“Goods” takes us into space to see ourselves, our humanity, and our trash more clearly

By Karen Topham, American Theatre Critics Association

The best science fiction is really about us all, who we are today, what we might become. Such is the case with Lauren Ferebee’s Goods, now premiering online in an Artemisia Theatre production. This powerful two-hander brings us into the cockpit of a space junk hauler as its two-woman crew gets ready to go on their 20th Anniversary mission together to take out mankind’s trash—really out, like to the asteroid belt or a landfill on the moon.

The task facing Marla (Julia Proudfoot) and Sam (Shariba Rivers) is the same mundane one they have been doing together now for two decades: haul the excessive garbage of the human race where it won’t be a mess on anyone’s lawn (assuming that, in this future time, anyone even has lawns). Over the countless trips during this time, they’ve settled into comfortable routines with each other on the cramped ship, where they often sleep sitting down in the cockpit, and they each have one inviolable rule: Marla insists that they never talk politics while Sam demands quiet time once in a while for meditation. Easy peasy.

Maybe.

On this occasion, however, two unusual things occur. First, they are offered a large amount of extra money to make an unscheduled journey to the asteroid belt for which they have to file non-disclosure agreements. Second, while the cargo is loaded, they accidentally do the one thing they are never supposed to do: they look into the hold and see what kind of junk they are carrying that is worth so much. The shocking revelation leads both of them to re-evaluate their core beliefs about right and wrong and just what kind of people they are.

Director E. Faye Butler has the unenviable job of keeping a physically static play tense and exciting. The actors are pretty much always just sitting next to each other and talking. Marla plays with a gold coin she has co-opted from a past haul in the hopes that it will bring them luck, and she makes tea from a too-delicately shaped tea kettle that apparently sits just in front of her. Sam listens to a static-laden radio or eats M&Ms or tries to read one of Marla’s pirate-themed romances (in an effort to understand her friend better) when she isn’t meditating or conversing with her partner. Butler and her cast do an excellent job of portraying the absolutely repetitive boredom of this job despite its exotic setting, setting up a massive contrast when things suddenly go south in a huge way.

Ferebee’s dialogue touches on many current hot-button issues from climate change to undocumented aliens to (of course) the excessive vastness of humanity’s waste and what to do with it all. This world of 2100 is not yet as overrun with detritus as it is in, say, WALL-E, but that film’s dark future seems easy enough to imagine from here. Sam is originally from the now-submerged New Orleans.
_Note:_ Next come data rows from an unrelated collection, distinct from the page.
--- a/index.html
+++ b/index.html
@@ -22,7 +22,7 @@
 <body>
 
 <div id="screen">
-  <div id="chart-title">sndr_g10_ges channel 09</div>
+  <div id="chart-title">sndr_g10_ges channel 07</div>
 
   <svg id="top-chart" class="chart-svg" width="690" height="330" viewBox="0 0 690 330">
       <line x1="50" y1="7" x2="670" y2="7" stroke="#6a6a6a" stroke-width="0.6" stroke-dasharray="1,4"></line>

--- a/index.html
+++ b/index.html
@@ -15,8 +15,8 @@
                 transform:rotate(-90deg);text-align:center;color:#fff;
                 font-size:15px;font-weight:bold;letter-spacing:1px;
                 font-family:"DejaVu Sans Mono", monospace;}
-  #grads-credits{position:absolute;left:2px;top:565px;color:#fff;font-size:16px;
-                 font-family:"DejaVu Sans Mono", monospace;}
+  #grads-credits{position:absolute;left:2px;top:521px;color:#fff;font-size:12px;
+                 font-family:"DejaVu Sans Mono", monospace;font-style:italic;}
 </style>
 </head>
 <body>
Marla’s son works for Border Patrol, which is still facing hordes of refugees trying to get into the country. Of course, they attempt to scrupulously avoid discussing this stuff so they don’t violate Marla’s rule, but some of it comes out anyway.

Proudfoot, with her expressive Angelica Huston face, is the somewhat older crew member just trying to make it five more years so she can retire and be with her family. Rivers’ younger (though, hey, they have been in this gig together for twenty years, so not that much younger), more emotionally volatile Sam also dreams of eventually retiring (perhaps ironically to a house in the middle of nowhere). Neither character has ever even come close to trying to handle the moral quandary they find themselves in, which they both quickly understand will permanently define and mark them. Both actresses turn in stellar performances.

Ferebee does her best to avoid preachiness in a play that is essentially a very loud warning about where we could be heading socially, politically, and ecologically, and she mostly succeeds. Goods feels more like a story about two friends facing an impossible situation than a polemic on the darkness of the human race, thank goodness, but the fact remains that the situation derives directly from the huge issues at play, inviting audience members to wail like the sensitive Sam at the absurdity and inhumanity of it all.

Find “Goods” at artemisiatheatre.org. The show lasts 90 minutes. (It actually begins about fourteen minutes into the video.)